Gestão da agua do rio Acre
Outro aspecto relevante é a gestão da agua do rio Acre e suas implicações
ambientais. É observado problemas ambientais advindos da má utilização dos
recursos hídricos. Esse aspecto foi relevante no sentido da compreensão do
problema e sua analise no que diz respeito à ação do poder público e da
comunidade. Apesar do notório problema da falta de água no período de
estiagem onde há o comprometimento ao abastecimento, pouco é realizado tanto
pela comunidade que desperdiça bastante agua, quanto pelo poder público que
é ineficiente na captação e distribuição desse recurso. Com isso há impacto
negativo direto sobre a água. Alto consumo e grande desperdício.

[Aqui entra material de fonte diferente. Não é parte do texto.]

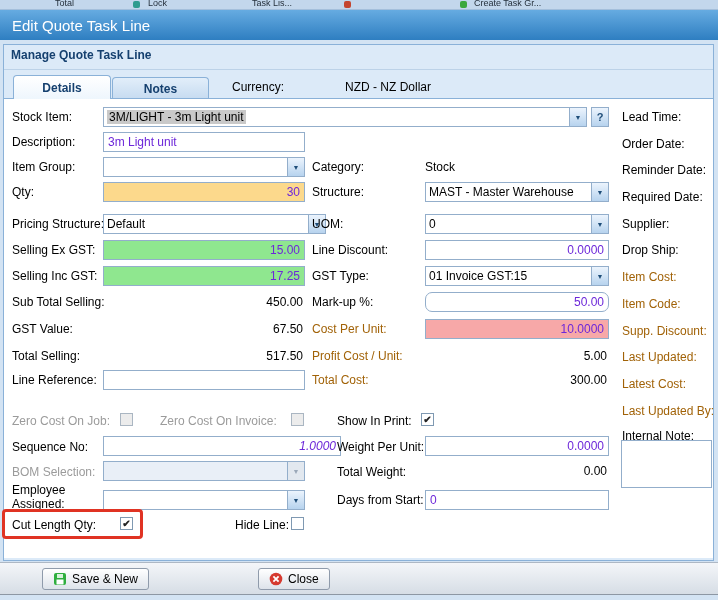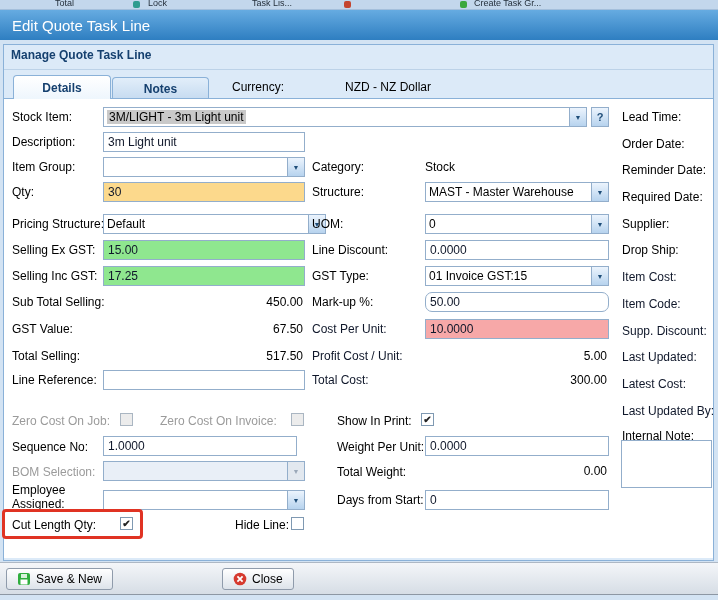--- a/index.html
+++ b/index.html
@@ -27,7 +27,7 @@
   .lbl-red{color:#0f172a;}
   .lbl-gray{color:#9b9b9b;}
 
-  .field{position:absolute;height:20px;border:1px solid #93aecb;background:#fff;font:12px "Liberation Sans",sans-serif;padding:0 4px;outline:none;color:#0f172a;}
+  .field{position:absolute;height:20px;border:1px solid #93aecb;background:#fff;font:12px "Liberation Sans",sans-serif;padding:0 4px;outline:none;color:#6d28d9;}
   .txt-c{text-align:left;}
   .txt-r{text-align:right;}
   .static{position:absolute;height:20px;line-height:20px;white-space:nowrap;}

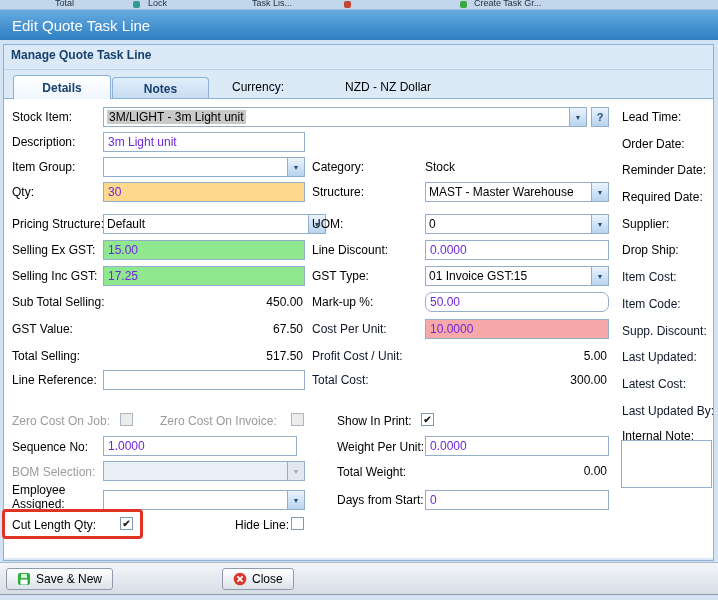--- a/index.html
+++ b/index.html
@@ -28,7 +28,7 @@
   .lbl-gray{color:#9b9b9b;}
 
   .field{position:absolute;height:20px;border:1px solid #93aecb;background:#fff;font:12px "Liberation Sans",sans-serif;padding:0 4px;outline:none;color:#6d28d9;}
-  .txt-c{text-align:left;}
+  .txt-c{text-align:right;}
   .txt-r{text-align:right;}
   .static{position:absolute;height:20px;line-height:20px;white-space:nowrap;}
 

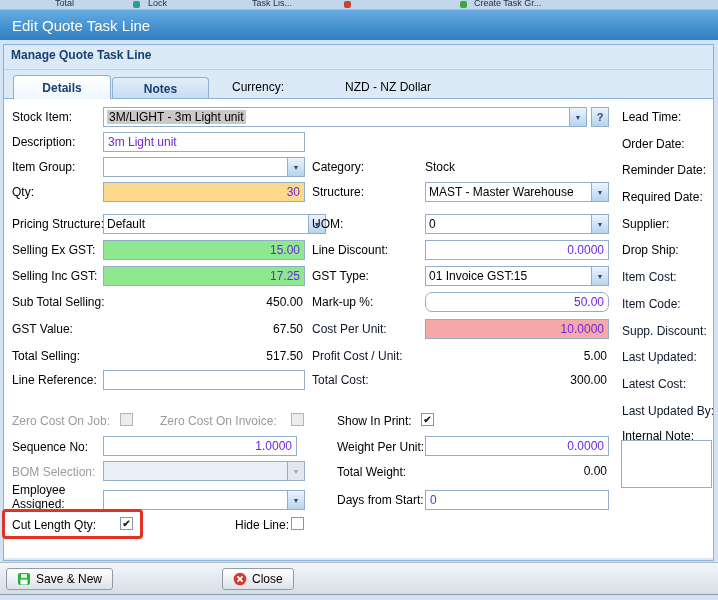--- a/index.html
+++ b/index.html
@@ -24,7 +24,7 @@
   .content{position:absolute;left:4px;top:98px;width:709px;height:460px;background:#fff;border-top:1px solid #8ab1d8;}
 
   .lbl{position:absolute;white-space:nowrap;line-height:14px;}
-  .lbl-red{color:#0f172a;}
+  .lbl-red{color:#a16207;}
   .lbl-gray{color:#9b9b9b;}
 
   .field{position:absolute;height:20px;border:1px solid #93aecb;background:#fff;font:12px "Liberation Sans",sans-serif;padding:0 4px;outline:none;color:#6d28d9;}

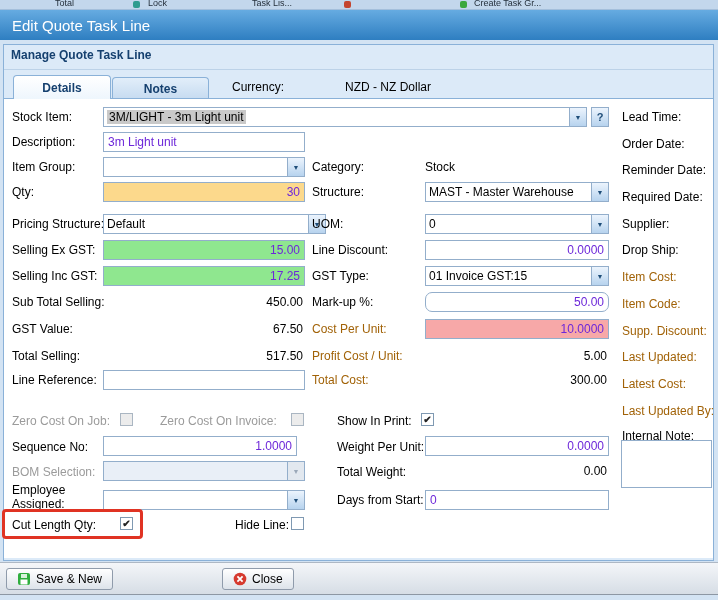--- a/index.html
+++ b/index.html
@@ -187,7 +187,7 @@
     <span>✔</span>
   </div>
 
-  <input class="field txt-c" style="left: 103px; top: 436px; width: 194px;" value="1.0000">
+  <input class="field txt-c" style="left: 103px; top: 436px; width: 238px; font-style: italic;" value="1.0000">
   <div class="lbl" style="left:337px;top:440px">Weight Per Unit:</div>
   <input class="field txt-c" style="left: 425px; top: 436px; width: 184px;" value="0.0000">
 

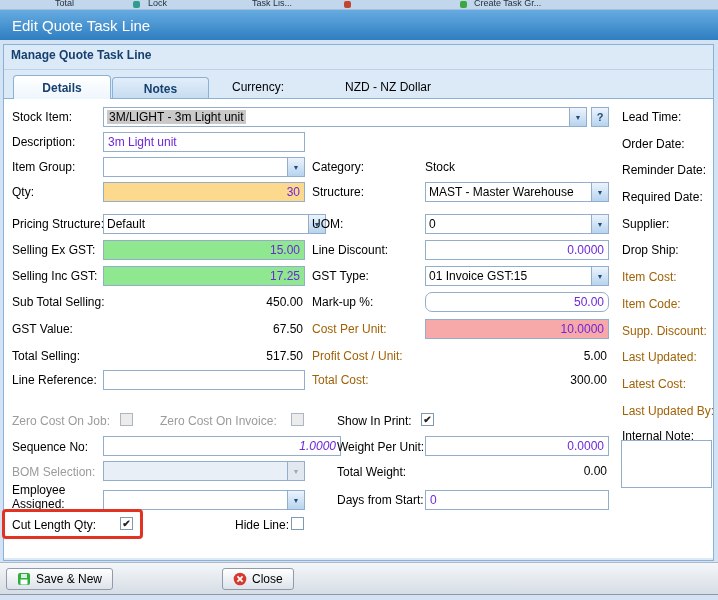--- a/index.html
+++ b/index.html
@@ -55,7 +55,7 @@
   .rnote{position:absolute;left:621px;top:440px;width:91px;height:48px;border:1px solid #93aecb;background:#fff;resize:none;font:12px "Liberation Sans",sans-serif;outline:none;}
 
   .footer{position:absolute;left:0;top:562px;width:718px;height:33px;background:linear-gradient(#f4f6f9,#d6dde5);border-top:1px solid #aeb8c4;border-bottom:1px solid #8d97a3;}
-  .btn{position:absolute;top:5px;height:22px;display:inline-flex;align-items:center;gap:5px;padding:0 10px;border:1px solid #8f9bab;border-radius:3px;background:linear-gradient(#ffffff,#dde3ea);font-size:12px;white-space:nowrap;cursor:default;}
+  .btn{position:absolute;top:5px;height:22px;display:inline-flex;align-items:center;gap:5px;padding:0 10px;border:1px solid #8f9bab;border-radius:3px;background:linear-gradient(#ffffff,#dde3ea);font-size:12px;white-space:nowrap;cursor:default;margin-left:36px;}
   .btn svg{display:block;}
 </style>
 </head>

Pode-se perceber que não há integração entre poder publico e comunidade,
pois não existe uma politica eficiente para gerir os recursos hídricos da
cidade seja superficial ou subterrâneo e ainda uma educação ambiental por
parte da população que não desenvolve medidas para equacionar o desperdício
de agua.
Figura mostra esquema metodológico do trabalho
Mostra a área onde foi realizado o trabalho
Mostra as enchentes históricas ocorridas na cidade de Rio Branco
Considerações Finais
A disciplina Geomorfologia Fluvial e todas as suas nuances em sala de aula e fora dela, possibilitou aos acadêmicos o desenvolvimento e a compreensão de diferentes aspectos relacionados às terminologias fluviais e dos recursos hídricos; ao ordenamento territorial da bacia e sua importância; os processos e trabalhos dos rios; as implicações ambientais e as incongruências do planejamento urbano e da gestão dos recursos hídricos. Além do mais, o estudo na bacia hidrográfica tornou-se ainda mais relevante, sobretudo como unidade de análise da paisagem, espaço, região e lugar. O trato sistêmico de interpretar, o “campo” em si e o Diagnóstico do Sistema Ambiental Urbano - DSAU na porção da bacia hidrográfica denotou importante singularidade na prática docente. As atividades permitiram transbordar os limites cartesianos de uma disciplina acadêmica, propiciando articulação com outros conhecimentos previamente estabelecidos, bem como a geração de demanda de novos conhecimentos. Com isso foi possível à construção de habilidades e competências. Atitudes e incremento significativo na percepção crítica, articulação com aspectos geográficos e interdisciplinares, estratégias de ação e resolução de problemas.